Postby Karan M » 19 May 2011 21:37

Singha wrote:imo compared to the mini-awacs theory of a MKI the desi EMB145 will do a far better job - its radar is suited to surveilling 100s of targets and probably tracking 10s of them, it has the onboard consoles and operators, comprehensive datalinks and EW and a good azimuth without having to keep its nose pointed directly at the enemy vector.

in a strike package ofcourse a high flying active radar MKI or any other plane might be able to passive feed the radar pic to lo-lo-lo fighters via ODL. but for air defence not really needed if AEW planes are onsite.

sometimes I think BRFites project the MKI as the solution to all the worlds problems...or a solution searching for problems to fix :mrgreen:


An AWACS is any day preferable to a fighter, but remember AWACS come with far more logistical requirements and are far more expensive limiting their numbers. The Phalcon is what, $ 366 Million a piece, at which rate we could procure six MKIs at $60 Million each. And of course, the cost goes up day by day. http://www.telegraphindia.com/1090527/j ... 025576.jsp

I really hope the IAF is practical and standardizes on the DRDO AEW&C, its the only logical platform. I really don't think we can afford more than six Phalcons.

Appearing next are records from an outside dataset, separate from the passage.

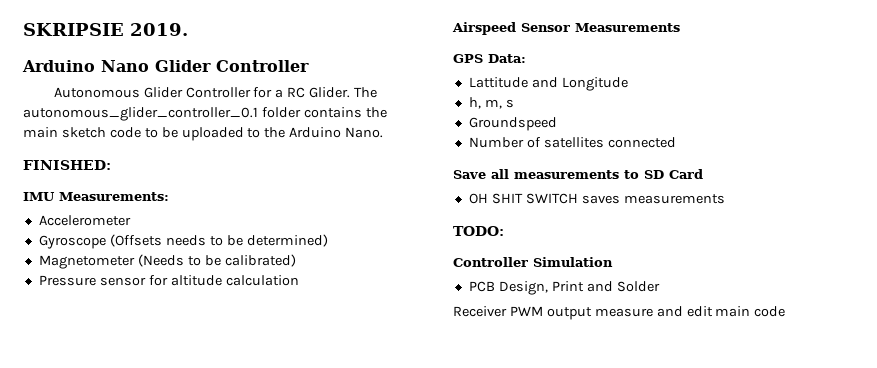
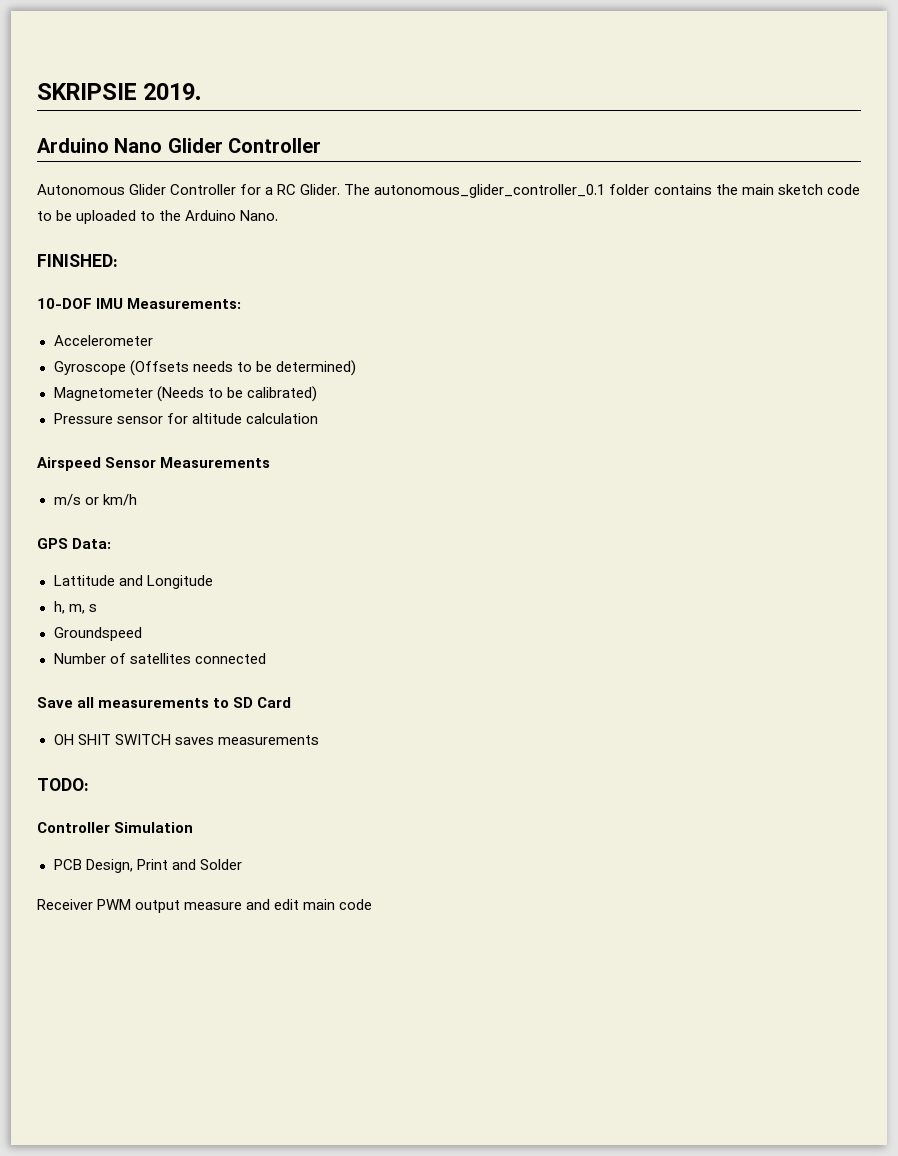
(111, 165) none -> [37,298,92,309] 10-DOF
(680, 27) none -> [53,494,137,506] // m/s or km/h

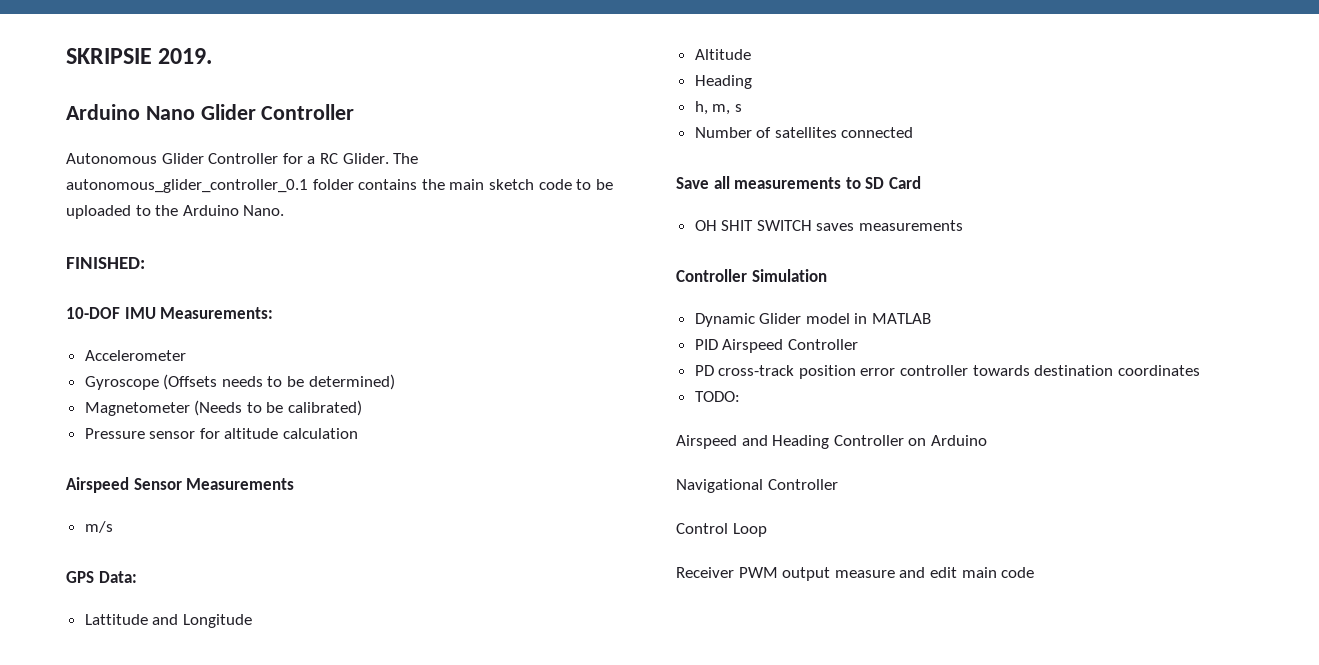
[84,494,137,506] or km/h -> (113, 527) none
(213, 582) none -> [694,49,751,60] [694,75,752,89] // Altitude // Heading
[53,627,142,641] // Groundspeed -> (742, 108) none
[37,778,89,791] // TODO: -> (964, 225) none
[53,859,242,873] PCB Design, Print and Solder -> [694,313,932,327] [694,339,858,353] [694,365,1200,379] [694,391,740,402] [676,435,987,449] [676,479,838,493] [676,523,767,537] Dynamic Glider model in MATLAB // PID Airspeed Controller // PD cross-track position error controller towards destination coordinates // TODO: // Airspeed and Heading Controller on Arduino // Navigational Controller // Control Loop

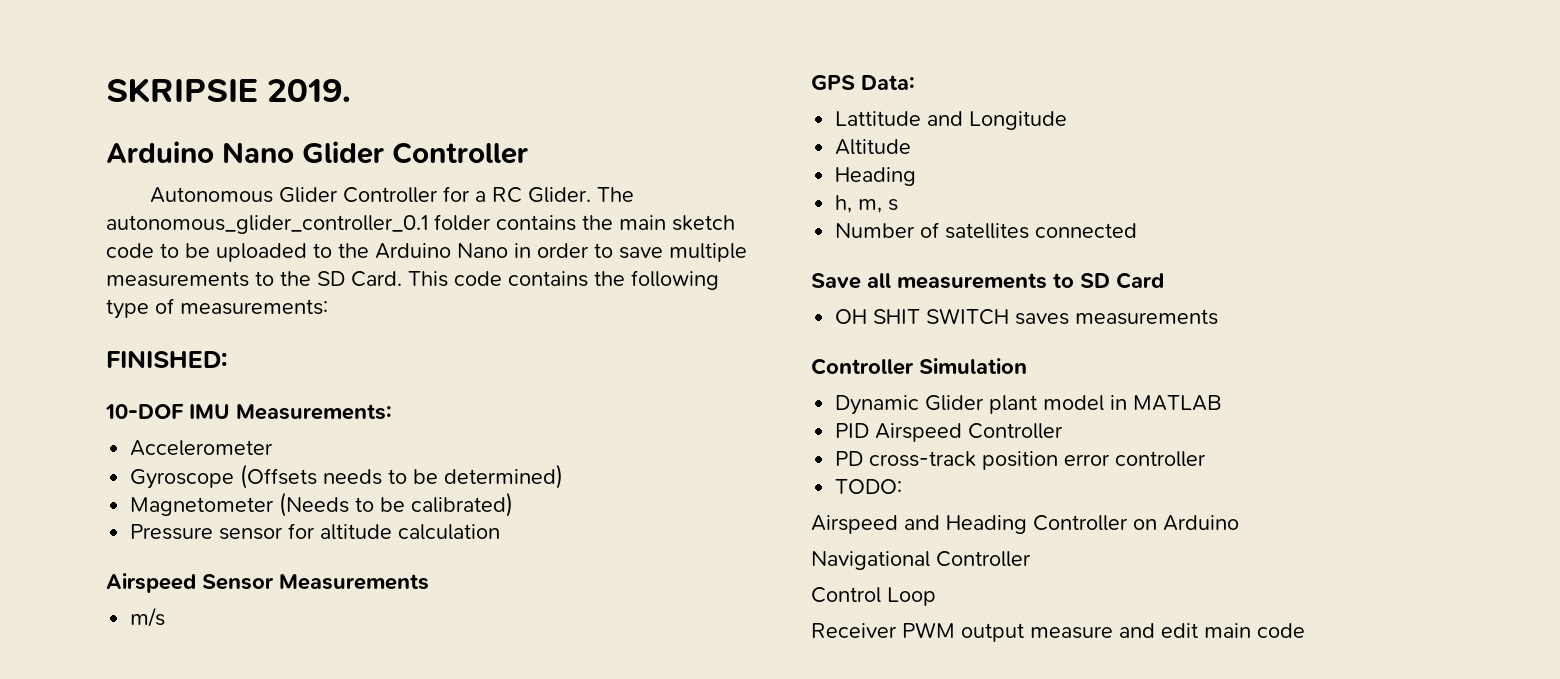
[243,205,285,216] Nano. -> [457,243,747,262] [106,270,719,290] [106,298,328,319] Nano in order to save multiple measurements to the SD Card. This code contains the following type of measurements:
(802, 318) none -> [989,395,1038,414] plant
[972,365,1200,376] towards destination coordinates -> (1207, 459) none

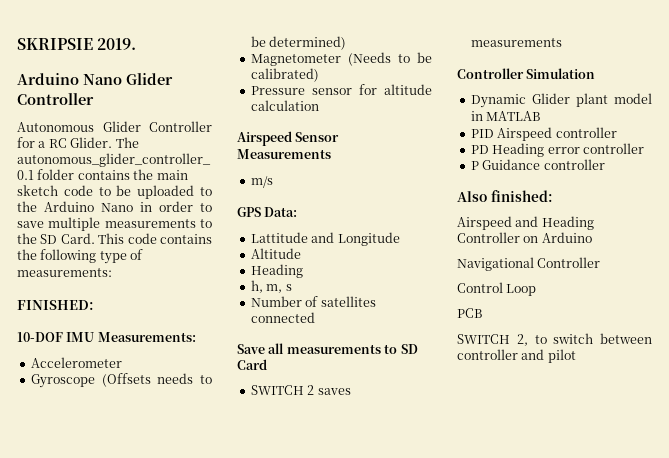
[835,308,1010,325] OH SHIT SWITCH -> [250,385,315,395] SWITCH 2
[968,423,1064,439] Controller -> [555,127,617,138] controller
[869,451,1059,470] cross-track position -> [492,143,545,157] Heading
[835,479,903,494] TODO: -> [470,159,605,170] [457,190,553,202] P Guidance controller // Also finished:
[811,622,1305,642] Receiver PWM output measure and edit main code -> [457,308,482,318] [457,333,652,346] [457,349,576,363] PCB // SWITCH 2, to switch between controller and pilot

Coming to the MKI, I think it is an underestimated platform, despite what you noted.

Let me explain, to this day, a big deal is made out of each incremental upgrade made to the EF & Rafale. Why, the Rafale's carrying a LDP in Afghanistan was big news. The EF showing the capability to do ground strikes in Libya was tom tommed. The MKI achieved true multirole capability a long time back. In Red Flag, the MKIs did both A2A and A2G work equipped with the Litening.

Today, the Su-30 MKI has: LDP (Litening), SEAD capability (Kh-31P) with dedicated pod developed by India for long range detection (Russian RWR itself could cue six Kh-31 P missile but the pod will have better accuracy), AntiShip capability (Kh-31A), PGM capability (LGBs, Russian KAB-500, KAB-250, KH-29 Laser & TV guided missiles), long range precision strike (Kh-59 missile, upto 150 km), BVR capability (R-77, R-27), WVR (R-73E), Long range recon (ELTA SAR pod), buddy refuelling (Cobham pod), a functional ESA, IRST, datalink, communications suite, jammer etc, I am sure I missed a few as well...I mean India, Russia & partners added several capabilities beyond what was on the original Su-30 series, and they did so in a quiet fashion. Compare & contrast the above *implemented list* of capabilities versus whats still being worked on in the EF & Rafale.

Furthermore, India & Russia have now signed off on the Super-30 upgrade (refer PV Naik's comment earlier this year), again, with minimum fuss & hype. Its to get new radars, EW suite & avionics.

Again, if the Russian & Indian side were as PR savvy, the net would be all abuzz with each item to be included on the Super-30 upgrade. But what we do know is that the upgrade is to begin circa 2012, with series upgrade commencing 2016. This for an aircraft already quite comparable to its western peers.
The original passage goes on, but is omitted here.